ASSIGNED TASK: Please return all records verbatim, no pictures.

-------------------------

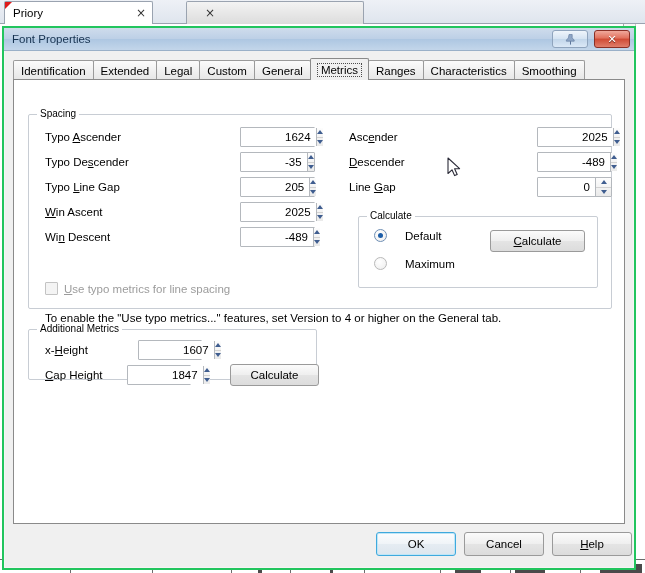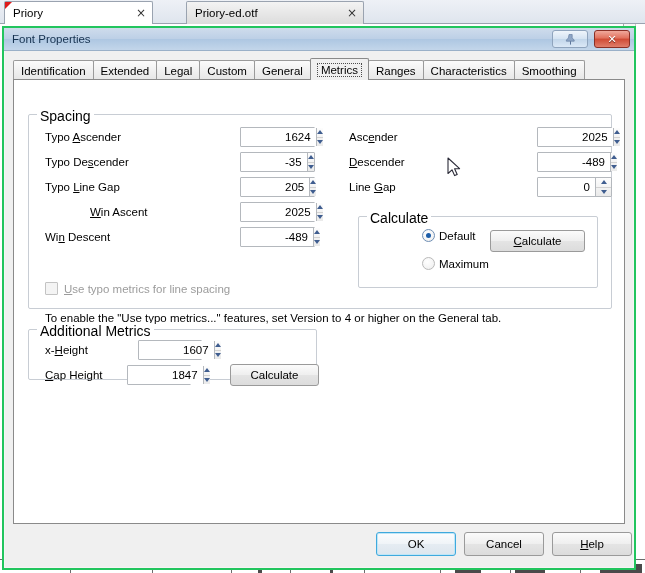--- a/index.html
+++ b/index.html
@@ -244,7 +244,6 @@
       <span class="tab-close">×</span>
     </div>
     <div class="doc-tab inactive" style="left:186px; width:178px;">
-      <span class="tab-label">Priory-ed.otf</span>
       <span class="tab-close">×</span>
     </div>
   </div>

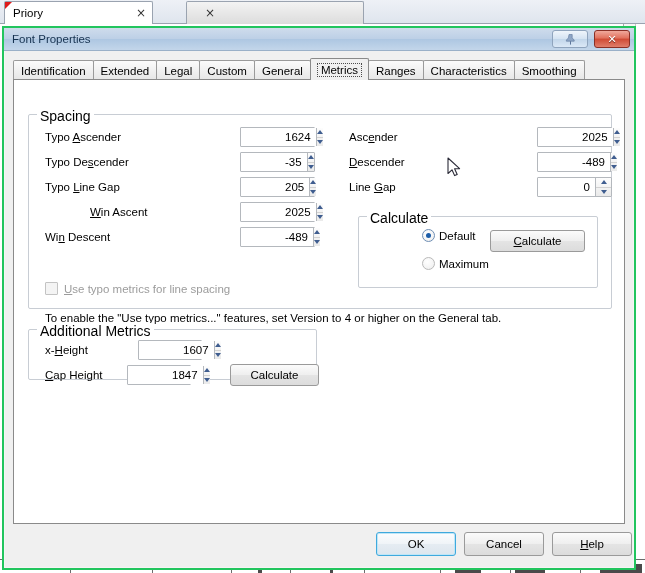--- a/index.html
+++ b/index.html
@@ -140,7 +140,7 @@
   .group > .glegend {
     position: absolute; top: -7px; left: 8px;
     background: #ffffff; padding: 0 3px;
-    font-size: 14px; color: #000;
+    font-size: 10px; color: #000;
   }
   .group.inset > .glegend { background: #ffffff; }
 

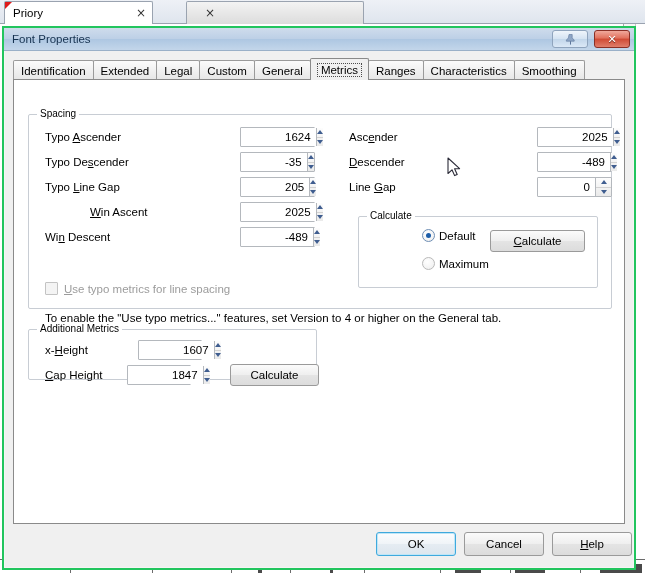--- a/index.html
+++ b/index.html
@@ -328,7 +328,7 @@
       <div class="row-label" style="left:16px; top:66px;">
         <span>Typo </span><span class="u">L</span><span>ine Gap</span>
       </div>
-      <div class="row-label" style="left:16px; top:91px;margin-left:45px;">
+      <div class="row-label" style="left:16px; top:91px;">
         <span></span><span class="u">W</span><span>in Ascent</span>
       </div>
       <div class="row-label" style="left:16px; top:116px;">

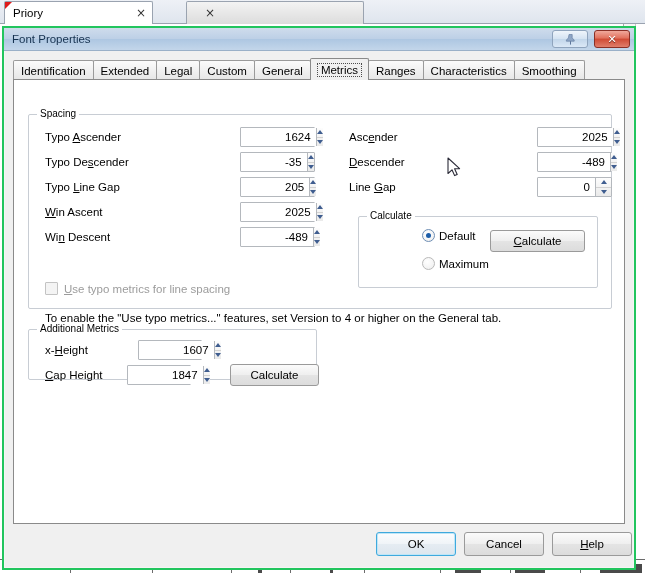--- a/index.html
+++ b/index.html
@@ -192,7 +192,7 @@
   }
 
   
-  .radio { position: absolute; display: flex; align-items: center; gap: 4px; margin-left: 48px; }
+  .radio { position: absolute; display: flex; align-items: center; gap: 18px; }
   .radio .dot {
     width: 13px; height: 13px; border-radius: 50%;
     border: 1px solid #b9b9b9;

-------------------------

EXERCISE OUTPUT:
--- a/index.html
+++ b/index.html
@@ -244,7 +244,6 @@
       <span class="tab-close">×</span>
     </div>
     <div class="doc-tab inactive" style="left:186px; width:178px;">
-      <span class="tab-label">Priory-ed.otf</span>
       <span class="tab-close">×</span>
     </div>
   </div>

--- a/index.html
+++ b/index.html
@@ -140,7 +140,7 @@
   .group > .glegend {
     position: absolute; top: -7px; left: 8px;
     background: #ffffff; padding: 0 3px;
-    font-size: 14px; color: #000;
+    font-size: 10px; color: #000;
   }
   .group.inset > .glegend { background: #ffffff; }
 

--- a/index.html
+++ b/index.html
@@ -328,7 +328,7 @@
       <div class="row-label" style="left:16px; top:66px;">
         <span>Typo </span><span class="u">L</span><span>ine Gap</span>
       </div>
-      <div class="row-label" style="left:16px; top:91px;margin-left:45px;">
+      <div class="row-label" style="left:16px; top:91px;">
         <span></span><span class="u">W</span><span>in Ascent</span>
       </div>
       <div class="row-label" style="left:16px; top:116px;">

--- a/index.html
+++ b/index.html
@@ -192,7 +192,7 @@
   }
 
   
-  .radio { position: absolute; display: flex; align-items: center; gap: 4px; margin-left: 48px; }
+  .radio { position: absolute; display: flex; align-items: center; gap: 18px; }
   .radio .dot {
     width: 13px; height: 13px; border-radius: 50%;
     border: 1px solid #b9b9b9;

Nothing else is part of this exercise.